Source:ISSUU

Interviews with Latinx students from Miami-Dade County illuminate nuance and commonalities — but no singular ‘Latino experience’

In the fall of 2017, 3,3621 undergraduate students from Miami-Dade County started the semester at the University of Florida. Sofi-Nicole Barreiro, a freshman pursuing political science and Latin American Studies, was one of them. By the time she graduated in 2020, UF’s undergraduate student population identifying as Hispanic or Latino/a had grown 13%.*

But Sofi-Nicole isn’t as interested in the stories these numbers might tell as much as the stories that these individuals might tell about themselves. How might Latinx students raised in Miami-Dade County navigate a shift in self-perception moving from a predominantly Latino context to a town with cultural characteristics of the rural south? What experiences do they have negotiating their detectable “otherness,” when it comes to language, customs, accent, skin color? How do they see themselves when they return home to Miami-Dade?

Answers to these questions, as one might imagine, are nuanced, individual, and complex.

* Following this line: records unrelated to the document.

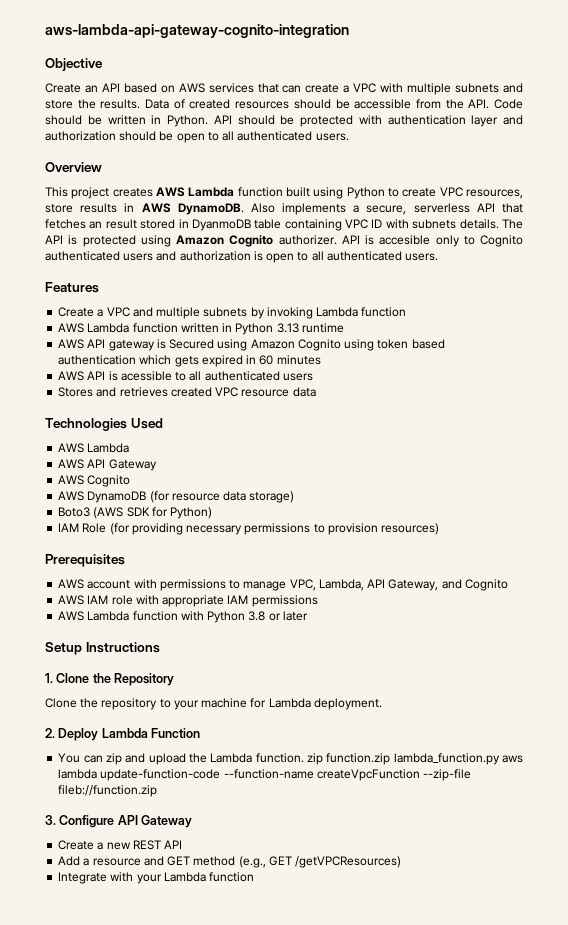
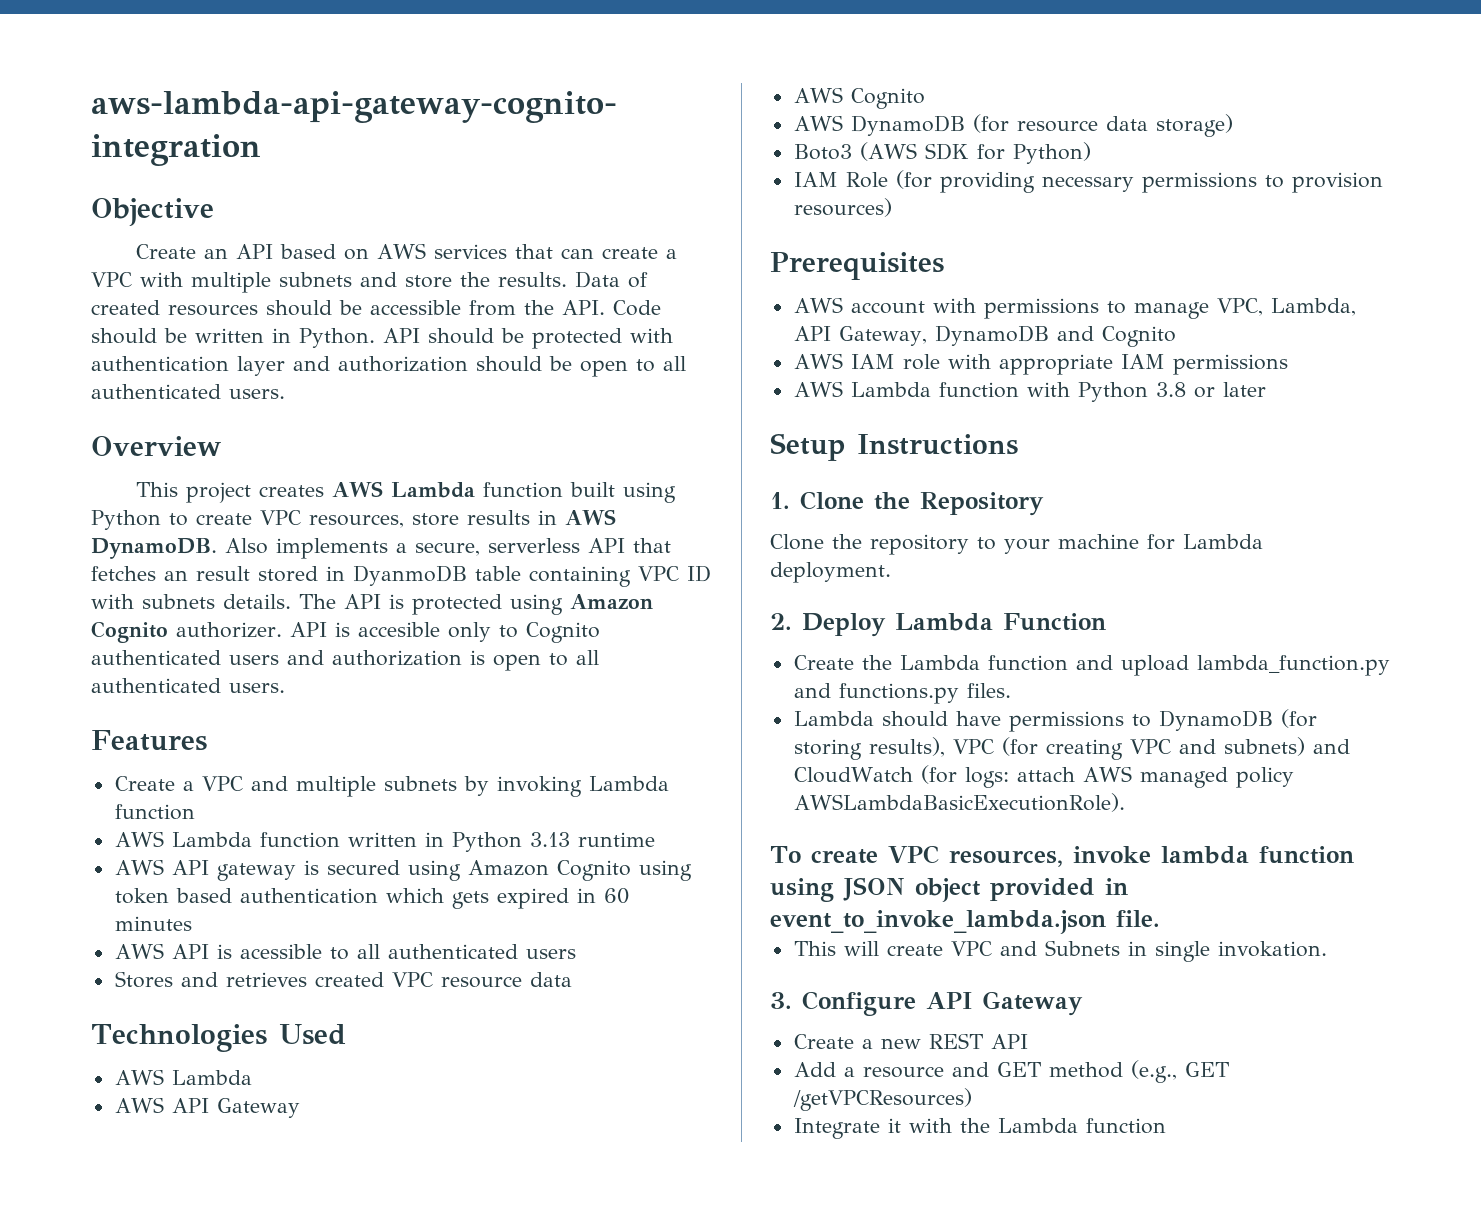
- AWS API gateway is Secured using Amazon Cognito using token based authentication which gets expired in 60 minutes
+ AWS API gateway is secured using Amazon Cognito using token based authentication which gets expired in 60 minutes
- AWS account with permissions to manage VPC, Lambda, API Gateway, and Cognito
+ AWS account with permissions to manage VPC, Lambda, API Gateway, DynamoDB and Cognito
- You can zip and upload the Lambda function. zip function.zip lambda_function.py aws lambda update-function-code --function-name createVpcFunction --zip-file fileb://function.zip
+ Create the Lambda function and upload lambda_function.py and functions.py files.
+ Lambda should have permissions to DynamoDB (for storing results), VPC (for creating VPC and subnets) and CloudWatch (for logs: attach AWS managed policy AWSLambdaBasicExecutionRole).
+ To create VPC resources, invoke lambda function using JSON object provided in event_to_invoke_lambda.json file.
+ This will create VPC and Subnets in single invokation.
- Integrate with your Lambda function
+ Integrate it with the Lambda function

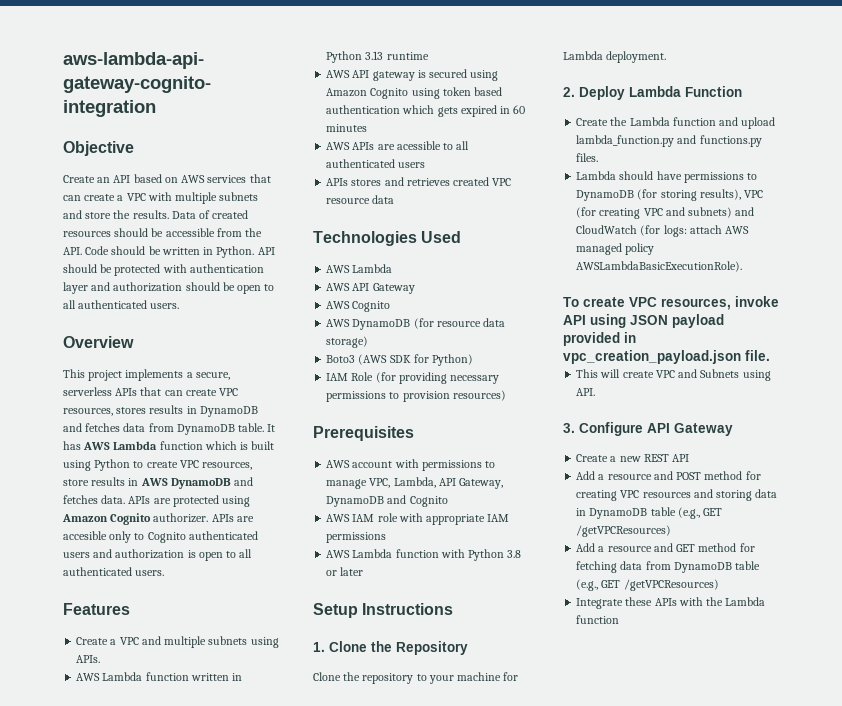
- This project creates AWS Lambda function built using Python to create VPC resources, store results in AWS DynamoDB. Also implements a secure, serverless API that fetches an result stored in DyanmoDB table containing VPC ID with subnets details. The API is protected using Amazon Cognito authorizer.
+ This project implements a secure, serverless APIs that can create VPC resources, stores results in DynamoDB and fetches data from DynamoDB table. It has AWS Lambda function which is built using Python to create VPC resources, store results in AWS DynamoDB and fetches data. APIs are protected using Amazon Cognito authorizer.
- API is accesible only to Cognito authenticated users and authorization is open to all authenticated users.
+ APIs are accesible only to Cognito authenticated users and authorization is open to all authenticated users.
- Create a VPC and multiple subnets by invoking Lambda function
+ Create a VPC and multiple subnets using APIs.
- AWS API is acessible to all authenticated users
+ AWS APIs are acessible to all authenticated users
- Stores and retrieves created VPC resource data
+ APIs stores and retrieves created VPC resource data
- To create VPC resources, invoke lambda function using JSON object provided in event_to_invoke_lambda.json file.
+ To create VPC resources, invoke API using JSON payload provided in vpc_creation_payload.json file.
- This will create VPC and Subnets in single invokation.
+ This will create VPC and Subnets using API.
+ Add a resource and POST method for creating VPC resources and storing data in DynamoDB table (e.g., GET /getVPCResources)
- Add a resource and GET method (e.g., GET /getVPCResources)
+ Add a resource and GET method for fetching data from DynamoDB table (e.g., GET /getVPCResources)
- Integrate it with the Lambda function
+ Integrate these APIs with the Lambda function

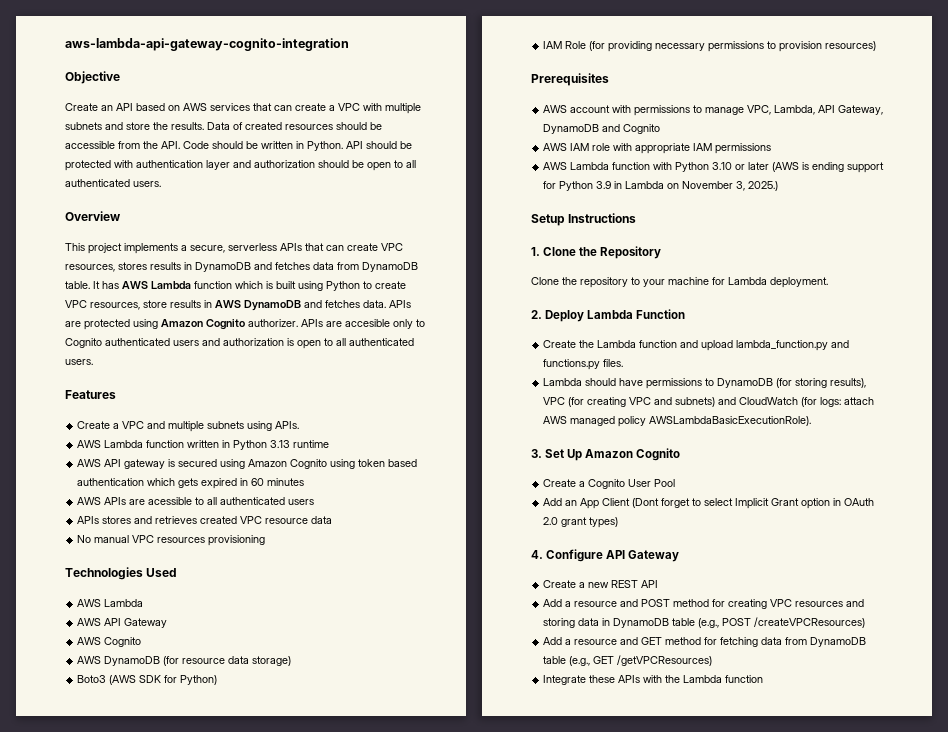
+ No manual VPC resources provisioning
- AWS Lambda function with Python 3.8 or later
+ AWS Lambda function with Python 3.10 or later (AWS is ending support for Python 3.9 in Lambda on November 3, 2025.)
- To create VPC resources, invoke API using JSON payload provided in vpc_creation_payload.json file.
- This will create VPC and Subnets using API.
- 3. Configure API Gateway
+ 3. Set Up Amazon Cognito
+ Create a Cognito User Pool
+ Add an App Client (Dont forget to select Implicit Grant option in OAuth 2.0 grant types)
+ 4. Configure API Gateway
- Add a resource and POST method for creating VPC resources and storing data in DynamoDB table (e.g., GET /getVPCResources)
+ Add a resource and POST method for creating VPC resources and storing data in DynamoDB table (e.g., POST /createVPCResources)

Embracing the challenge, Sofi-Nicole tailored her graduate school experience around exploring these concepts. For her thesis, she chose to conduct semi-structured interviews with 10 Latinx UF students from Miami-Dade county, ages 21 to 25, and let their stories guide her findings, however complicated. “I can’t generalize my study at all, because there’s no homogeneous Latino experience,” Sofi-Nicole says. “So it’s been a challenge to make sense of all this qualitative data. Even in the span of one interview, there are some contradictions with how someone defines or talks about certain things, like race, for example.”